Mark Hendrick spent the day with Dr Tim Snape from the School of Pharmacy and Biomedical Sciences at UCLan, to find out more about his research into brain tumour treatment.
Hendrick commented: “This was a fantastic opportunity for me to see some of the ground-breaking research being carried out at UCLan. The work involving UCLan’s Cancer Interest Group is potentially of great importance in the future treatment of cancer in the local area.”

Dr Snape has already spent a week in the Houses of Parliament as part of the pairing scheme’s ‘Westminster Week.’ This gave him a behind the scenes insight into how science policy is formed as well as an understanding of the working life of an MP.

Commenting on his visit Dr Snape said: “The Royal Society Scheme was an excellent opportunity to find out how, as a scientist, I can be involved in providing unbiased, evidence-based, scientific knowledge to MPs and hopefully help to inform policy in the future.”

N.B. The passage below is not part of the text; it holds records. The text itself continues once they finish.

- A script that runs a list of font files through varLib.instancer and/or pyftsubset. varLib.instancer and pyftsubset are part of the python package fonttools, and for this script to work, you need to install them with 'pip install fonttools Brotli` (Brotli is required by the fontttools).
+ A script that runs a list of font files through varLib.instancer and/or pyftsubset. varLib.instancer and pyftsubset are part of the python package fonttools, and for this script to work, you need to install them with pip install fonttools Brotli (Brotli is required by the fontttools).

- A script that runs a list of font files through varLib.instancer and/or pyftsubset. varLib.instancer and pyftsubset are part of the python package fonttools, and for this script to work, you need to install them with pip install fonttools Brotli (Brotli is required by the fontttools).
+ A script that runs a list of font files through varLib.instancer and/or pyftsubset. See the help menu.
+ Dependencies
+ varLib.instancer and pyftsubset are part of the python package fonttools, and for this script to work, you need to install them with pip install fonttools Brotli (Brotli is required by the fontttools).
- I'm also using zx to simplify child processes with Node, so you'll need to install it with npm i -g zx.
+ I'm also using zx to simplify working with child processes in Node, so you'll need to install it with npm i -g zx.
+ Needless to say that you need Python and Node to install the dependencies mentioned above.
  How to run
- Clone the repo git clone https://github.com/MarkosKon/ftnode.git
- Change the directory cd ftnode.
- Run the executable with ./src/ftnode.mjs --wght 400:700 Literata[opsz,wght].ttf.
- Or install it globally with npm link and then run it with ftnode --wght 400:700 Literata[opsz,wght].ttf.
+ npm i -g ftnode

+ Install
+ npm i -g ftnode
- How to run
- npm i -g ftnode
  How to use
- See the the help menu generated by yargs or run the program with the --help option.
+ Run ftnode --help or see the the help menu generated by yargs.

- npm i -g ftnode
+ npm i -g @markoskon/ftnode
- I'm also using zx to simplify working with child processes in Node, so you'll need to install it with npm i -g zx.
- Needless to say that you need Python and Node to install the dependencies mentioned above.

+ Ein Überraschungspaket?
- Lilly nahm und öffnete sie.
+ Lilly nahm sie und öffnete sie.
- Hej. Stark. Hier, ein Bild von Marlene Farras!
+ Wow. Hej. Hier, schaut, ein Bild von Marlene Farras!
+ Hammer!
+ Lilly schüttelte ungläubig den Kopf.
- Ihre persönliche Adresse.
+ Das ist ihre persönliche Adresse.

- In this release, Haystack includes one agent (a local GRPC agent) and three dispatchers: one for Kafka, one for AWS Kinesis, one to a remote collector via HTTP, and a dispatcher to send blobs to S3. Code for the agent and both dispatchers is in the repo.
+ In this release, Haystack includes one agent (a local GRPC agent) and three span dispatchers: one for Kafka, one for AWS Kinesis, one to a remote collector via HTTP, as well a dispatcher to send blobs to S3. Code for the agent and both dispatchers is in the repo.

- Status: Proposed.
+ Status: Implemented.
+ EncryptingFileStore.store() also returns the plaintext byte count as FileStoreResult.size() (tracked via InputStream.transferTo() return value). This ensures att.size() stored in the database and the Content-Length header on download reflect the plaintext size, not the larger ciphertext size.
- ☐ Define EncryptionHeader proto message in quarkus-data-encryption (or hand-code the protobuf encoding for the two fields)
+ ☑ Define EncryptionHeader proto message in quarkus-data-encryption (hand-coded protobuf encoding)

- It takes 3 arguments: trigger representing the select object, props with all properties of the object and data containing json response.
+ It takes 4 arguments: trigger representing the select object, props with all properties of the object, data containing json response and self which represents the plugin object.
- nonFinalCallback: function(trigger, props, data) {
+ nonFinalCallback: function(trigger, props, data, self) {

The Royal Society’s MP-Scientist pairing scheme aims to build bridges between parliamentarians and some of the best scientists in the UK. It is an opportunity for MPs to become better informed about science issues and for scientists to understand how they can influence science policy. 

Over 180 pairs of scientists and MPs have taken part in the scheme since it was launched in 2001.

Lord Rees, President of The Royal Society, said: “As both a scientist and a member of the House of Lords I’m very much aware of the ever-growing overlap between science and politics. 

“Strong links between scientists and parliamentarians are essential if we are to ensure optimum policies on important issues such as stem cell research, nanotechnology, and climate change. By pairing scientists and MPs together, participants not only gain a practical insight into each other’s work, but often a lasting working relationship as well.”